Directed by: Claire Dix
Starring: James Costello, William Lee
Release Date: 15th November
The young people of Ireland have never been considered to be connoisseurs of hip-hop. They may have a certain idea of the genre, but there is always a certain lack of empathy and a notable cultural divide.
Claire Dix’s documentary Broken Song, about hip-hop musicians from the suburbs of Dublin’s north side is, in essence, an attempt to bridge the cultural gap by exploring the art form in a place that is so instantly recognisable.
One of the most striking things about the subjects of the film is the sense of community among them. Rather than the self-aggrandising lyrics that rap is often associated with, these men are more interested in discussing their lives and struggles.
Their rap is their outlet for expressing their frustration with society. It’s also a bonding experience. Small groups congregate in fields and estates to listen as each takes their turn to vent.
They offer constructive criticism to their peers. Even when a little unimpressed by the subject of one boy’s lyrics, which can only be described as rap-as-porn, the focus is on his enthusiasm, his lyrical ability and on encouraging him to develop himself further.

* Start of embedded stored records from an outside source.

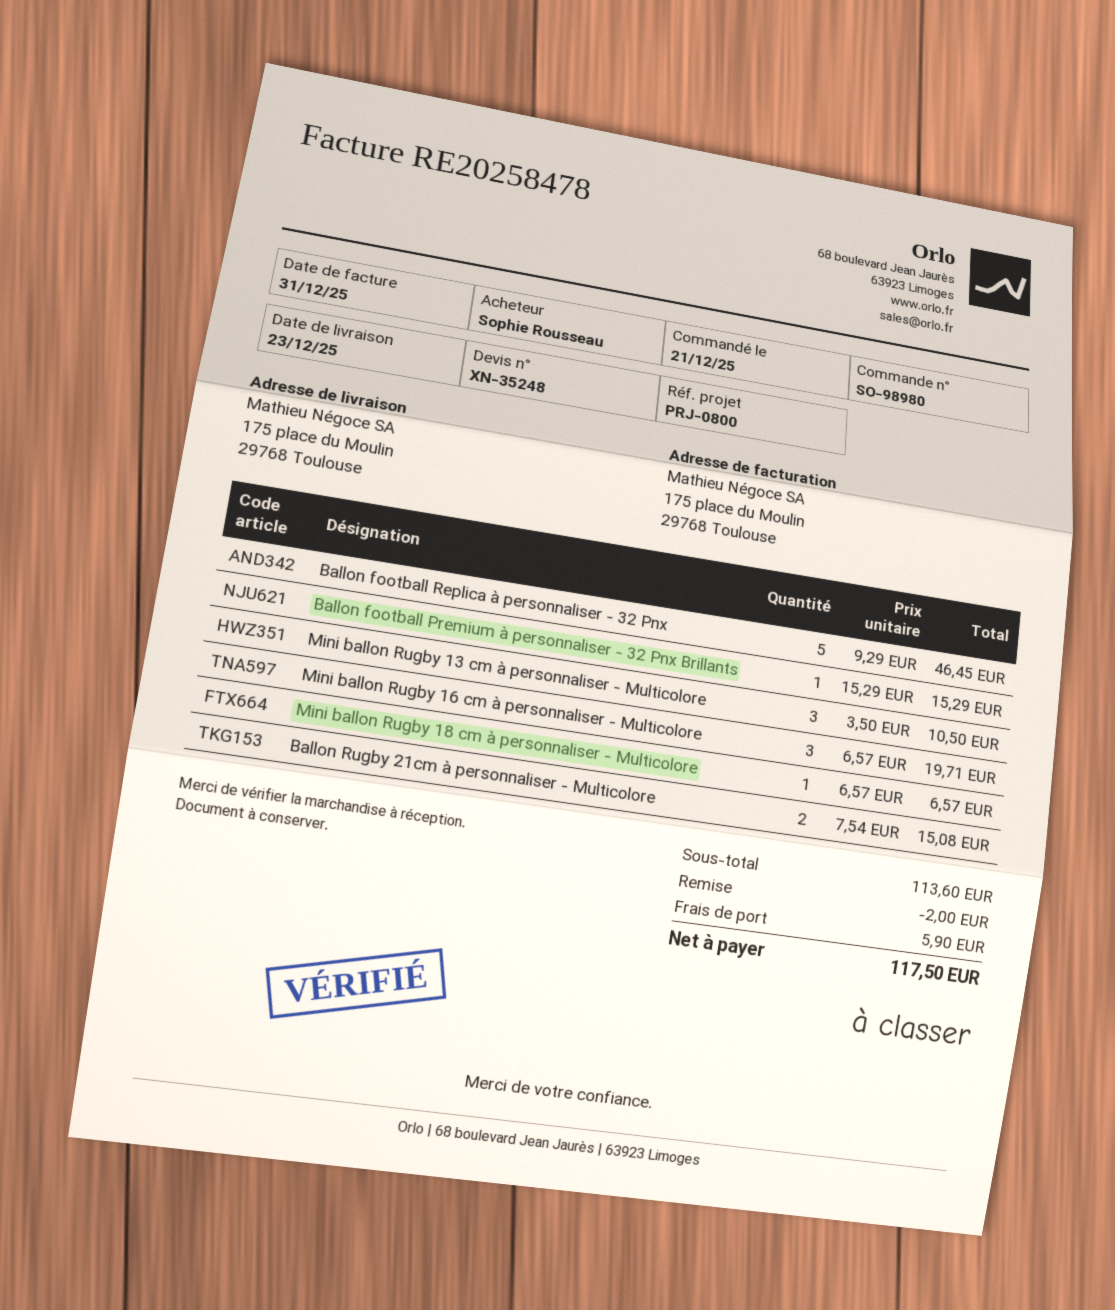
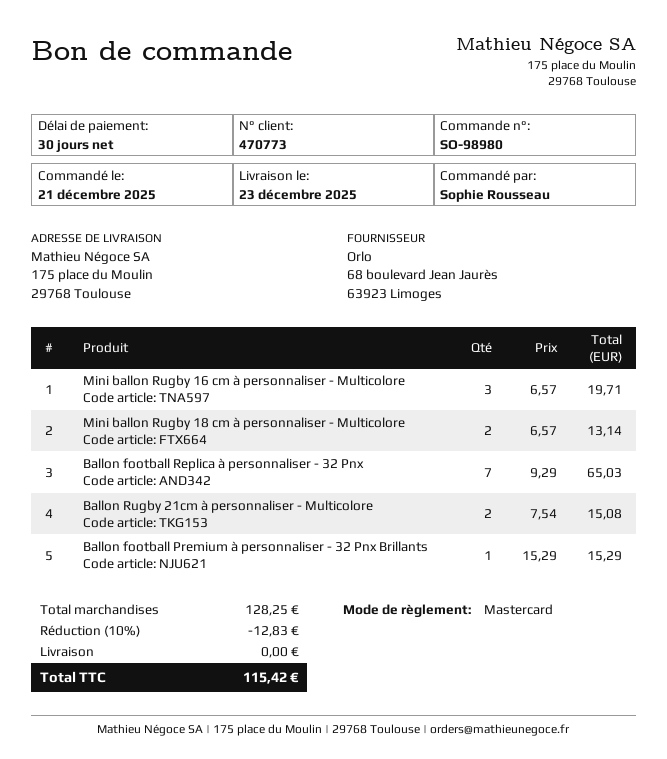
Ballon football Replica à personnaliser - 32 Pnx: 5 x 9.29 = 46.45 -> 7 x 9.29 = 65.03
Mini ballon Rugby 13 cm à personnaliser - Multicolore: 3 x 3.50 = 10.50 -> none
Mini ballon Rugby 18 cm à personnaliser - Multicolore: 1 x 6.57 = 6.57 -> 2 x 6.57 = 13.14
subtotal: 113.60 -> 128.25
discount: 2.00 -> 12.83
shipping: 5.90 -> 0.00
total: 117.50 -> 115.42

Dix wisely focuses on two musicians in particular, William ‘Willa’ Lee and James Costello. As much as the film is about music, it is about these two men, their relationship with each other, and the different paths that they have taken in life.
Both share a passion for their music, but while Costello appears to have lived his life on the straight and narrow, Lee’s past is more complicated and still affects his present.
It is in the discussion of Lee and Costello’s journeys, and in illustrating the effect that their music has on them, that the film is at its strongest. We never hear the voice of the director or any interviewer; the subjects talk either to each other or directly to the audience.
Lee tells us that Costello is a kind of saviour to him, having entered his life at just the right time. He seems like a brother and father-figure rolled into one.
It’s frustrating to watch a man of such talent and passion for his music as Lee come close to letting control over his future slip away from him. It is Costello that is willing him to overcome his past, to change his behaviour and write the future that he wants for himself.
The music featured in Broken Song significantly shapes the story of these men, with the rappers’ song writing somewhat granting true access to their inner monlogues about the struggles of life in the Finglas and Ballymun.
Despite not balancing the audiences’ exposure to each rapper and failing to focus on the more interesting Lee, this documentary does have that interesting human interest angle that leaves people wanting more.
In a nutshell: Not just one for hip-hop fans. Broken Song gives comprehensive insight into the role music can play in the life of a troubled youth.